[Code change snippets]
----

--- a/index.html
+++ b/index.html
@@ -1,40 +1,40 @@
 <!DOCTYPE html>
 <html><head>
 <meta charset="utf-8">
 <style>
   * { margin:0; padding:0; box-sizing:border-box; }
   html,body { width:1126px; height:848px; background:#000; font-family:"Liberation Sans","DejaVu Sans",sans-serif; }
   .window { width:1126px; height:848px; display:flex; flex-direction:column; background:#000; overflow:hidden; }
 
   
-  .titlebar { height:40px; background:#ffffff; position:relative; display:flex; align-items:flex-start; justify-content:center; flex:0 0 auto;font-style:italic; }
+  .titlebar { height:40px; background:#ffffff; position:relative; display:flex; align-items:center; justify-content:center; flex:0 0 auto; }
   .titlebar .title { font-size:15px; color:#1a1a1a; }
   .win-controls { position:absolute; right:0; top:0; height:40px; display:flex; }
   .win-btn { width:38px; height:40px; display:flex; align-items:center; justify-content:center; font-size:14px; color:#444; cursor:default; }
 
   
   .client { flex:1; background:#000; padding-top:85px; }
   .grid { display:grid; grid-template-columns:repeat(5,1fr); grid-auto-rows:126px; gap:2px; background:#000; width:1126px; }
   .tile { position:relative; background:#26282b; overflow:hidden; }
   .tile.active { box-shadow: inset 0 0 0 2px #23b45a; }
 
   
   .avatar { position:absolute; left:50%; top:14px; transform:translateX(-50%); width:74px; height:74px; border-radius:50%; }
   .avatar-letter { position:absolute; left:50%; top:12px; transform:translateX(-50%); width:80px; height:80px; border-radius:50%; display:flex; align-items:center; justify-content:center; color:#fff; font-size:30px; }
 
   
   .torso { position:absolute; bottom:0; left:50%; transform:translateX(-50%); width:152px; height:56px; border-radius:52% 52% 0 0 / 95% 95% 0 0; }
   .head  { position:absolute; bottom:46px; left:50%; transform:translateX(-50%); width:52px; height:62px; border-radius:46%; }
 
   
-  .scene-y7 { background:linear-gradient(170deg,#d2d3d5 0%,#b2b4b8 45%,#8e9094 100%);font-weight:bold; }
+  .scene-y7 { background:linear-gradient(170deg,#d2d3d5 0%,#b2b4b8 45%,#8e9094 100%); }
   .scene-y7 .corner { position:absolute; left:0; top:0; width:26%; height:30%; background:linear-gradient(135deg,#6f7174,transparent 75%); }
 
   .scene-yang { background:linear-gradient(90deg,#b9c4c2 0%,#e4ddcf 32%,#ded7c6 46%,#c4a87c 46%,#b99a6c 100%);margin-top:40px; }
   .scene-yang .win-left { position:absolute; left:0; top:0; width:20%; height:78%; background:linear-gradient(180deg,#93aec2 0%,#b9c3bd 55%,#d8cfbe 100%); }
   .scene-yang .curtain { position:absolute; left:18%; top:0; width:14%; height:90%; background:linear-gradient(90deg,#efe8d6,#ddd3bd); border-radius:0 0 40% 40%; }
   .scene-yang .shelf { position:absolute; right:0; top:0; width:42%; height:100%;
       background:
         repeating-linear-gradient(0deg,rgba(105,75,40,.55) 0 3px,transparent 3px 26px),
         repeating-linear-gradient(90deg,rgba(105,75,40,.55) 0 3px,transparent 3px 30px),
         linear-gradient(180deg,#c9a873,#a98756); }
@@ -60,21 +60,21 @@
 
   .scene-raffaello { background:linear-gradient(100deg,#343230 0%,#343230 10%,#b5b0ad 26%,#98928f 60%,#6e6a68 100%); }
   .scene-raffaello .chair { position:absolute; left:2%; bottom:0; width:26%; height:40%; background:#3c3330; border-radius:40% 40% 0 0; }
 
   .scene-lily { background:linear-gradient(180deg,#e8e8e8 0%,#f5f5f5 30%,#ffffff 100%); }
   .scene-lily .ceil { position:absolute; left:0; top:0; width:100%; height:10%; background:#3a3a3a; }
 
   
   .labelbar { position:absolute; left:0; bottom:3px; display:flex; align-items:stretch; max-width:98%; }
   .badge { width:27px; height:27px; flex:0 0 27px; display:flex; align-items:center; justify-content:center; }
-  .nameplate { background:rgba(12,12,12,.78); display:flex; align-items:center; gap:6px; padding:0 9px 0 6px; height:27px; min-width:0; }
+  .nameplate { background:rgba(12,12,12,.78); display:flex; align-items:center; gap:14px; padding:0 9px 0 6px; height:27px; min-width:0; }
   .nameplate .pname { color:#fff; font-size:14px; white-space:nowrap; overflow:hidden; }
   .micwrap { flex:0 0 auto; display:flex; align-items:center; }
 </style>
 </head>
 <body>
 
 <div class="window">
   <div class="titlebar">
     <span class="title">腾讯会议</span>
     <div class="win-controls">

----

§ Work to be completed: Every line that contains "ffffff" should be copied out of the data.

§ Reply to the exercise:
-  .titlebar { height:40px; background:#ffffff; position:relative; display:flex; align-items:flex-start; justify-content:center; flex:0 0 auto;font-style:italic; }
+  .titlebar { height:40px; background:#ffffff; position:relative; display:flex; align-items:center; justify-content:center; flex:0 0 auto; }
   .scene-lily { background:linear-gradient(180deg,#e8e8e8 0%,#f5f5f5 30%,#ffffff 100%); }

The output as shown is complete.